Burkina Faso : l’état de crise alimentaire officiellement déclaré

Publié le 06/06/2012
Burkina Faso
Burkina Faso : l’état de crise alimentaire officiellement déclaré
 

L’abbé Isidore Ouédraogo, secrétaire exécutif de l’Ocades-Caritas Burkina Faso, de passage à Paris pour la campagne d’action internationale du Secours Catholique, fait le point sur la situation alimentaire dans son pays.

La situation alimentaire au Burkina Faso s’est-elle encore détériorée depuis le mois d’avril ?

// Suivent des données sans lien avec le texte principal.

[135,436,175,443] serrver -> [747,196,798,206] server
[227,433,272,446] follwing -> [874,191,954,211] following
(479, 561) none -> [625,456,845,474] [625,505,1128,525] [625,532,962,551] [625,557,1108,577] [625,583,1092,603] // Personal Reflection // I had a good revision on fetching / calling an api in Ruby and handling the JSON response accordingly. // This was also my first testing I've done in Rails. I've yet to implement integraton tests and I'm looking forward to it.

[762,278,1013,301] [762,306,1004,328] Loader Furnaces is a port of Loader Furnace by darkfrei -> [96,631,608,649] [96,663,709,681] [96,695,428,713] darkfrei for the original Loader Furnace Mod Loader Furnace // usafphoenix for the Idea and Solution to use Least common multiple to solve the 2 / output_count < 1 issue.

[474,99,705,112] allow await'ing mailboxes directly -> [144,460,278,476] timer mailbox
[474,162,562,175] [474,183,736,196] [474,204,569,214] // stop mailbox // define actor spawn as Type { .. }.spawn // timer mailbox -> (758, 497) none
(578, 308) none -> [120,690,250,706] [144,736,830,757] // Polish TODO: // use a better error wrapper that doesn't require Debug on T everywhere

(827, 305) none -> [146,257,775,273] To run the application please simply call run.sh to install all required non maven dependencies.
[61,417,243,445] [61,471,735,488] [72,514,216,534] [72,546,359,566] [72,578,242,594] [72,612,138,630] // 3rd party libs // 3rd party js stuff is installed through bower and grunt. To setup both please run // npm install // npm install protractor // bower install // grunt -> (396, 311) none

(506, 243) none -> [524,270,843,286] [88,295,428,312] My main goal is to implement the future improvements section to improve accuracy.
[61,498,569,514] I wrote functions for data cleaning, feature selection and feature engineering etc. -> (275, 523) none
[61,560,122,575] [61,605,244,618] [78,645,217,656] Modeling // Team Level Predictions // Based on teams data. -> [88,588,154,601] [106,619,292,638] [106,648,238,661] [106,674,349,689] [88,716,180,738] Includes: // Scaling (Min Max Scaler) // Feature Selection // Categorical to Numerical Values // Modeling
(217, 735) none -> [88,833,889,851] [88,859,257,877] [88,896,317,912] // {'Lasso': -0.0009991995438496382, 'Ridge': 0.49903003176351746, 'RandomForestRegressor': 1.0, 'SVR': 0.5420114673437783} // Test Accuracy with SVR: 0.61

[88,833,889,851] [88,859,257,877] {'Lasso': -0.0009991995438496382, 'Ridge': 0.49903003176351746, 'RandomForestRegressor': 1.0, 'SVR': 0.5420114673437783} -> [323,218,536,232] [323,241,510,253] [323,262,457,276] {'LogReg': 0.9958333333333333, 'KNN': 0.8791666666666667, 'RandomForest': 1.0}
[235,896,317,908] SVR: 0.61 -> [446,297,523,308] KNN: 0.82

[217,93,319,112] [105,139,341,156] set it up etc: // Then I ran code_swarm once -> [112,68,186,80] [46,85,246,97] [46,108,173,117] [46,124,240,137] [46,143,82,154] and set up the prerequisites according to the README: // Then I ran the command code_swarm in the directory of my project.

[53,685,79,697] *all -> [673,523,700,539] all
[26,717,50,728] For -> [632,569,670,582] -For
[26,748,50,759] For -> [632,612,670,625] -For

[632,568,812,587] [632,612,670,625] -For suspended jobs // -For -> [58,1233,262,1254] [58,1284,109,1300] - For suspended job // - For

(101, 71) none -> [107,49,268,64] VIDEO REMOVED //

La situation au Burkina Faso est critique. L’état de crise alimentaire a été officiellement déclaré. De 1,7 million de personnes en situation d’insécurité alimentaire en début d’année, nous sommes passés aujourd’hui à 2 millions. Par ailleurs, depuis le mois d’avril [la rédaction de Messages du Secours Catholique s’était rendue sur place, lire le dossier], les indicateurs de disponibilité des céréales au niveau des marchés locaux se sont réduits et les prix ont encore augmenté, du fait du commencement de la période de soudure. De manière générale, le nombre de repas quotidiens des familles vulnérables va diminuer encore, alors que vont recommencer les activités agricoles. Aux mois de juillet et août, certaines familles n’auront plus rien à manger, alors qu’[elles] devront effectuer le dur labeur des champs. La semaine dernière, lorsque j’étais à Kaya, au nord du Burkina Faso, les paysans m’ont signalé la mort de leurs animaux car il n’y a plus assez de fourrage et d’eau.
La situation s’est également aggravée du fait de la venue de nombreux réfugiés maliens. Leur nombre a triplé depuis avril, passant de 22 000 à environ 60 000. La pression sur les ressources devient énorme. Et cette situation n’est pas près d’être résolue. On peut donc émettre l’hypothèse que la situation alimentaire sera tendue au moins jusqu’en décembre.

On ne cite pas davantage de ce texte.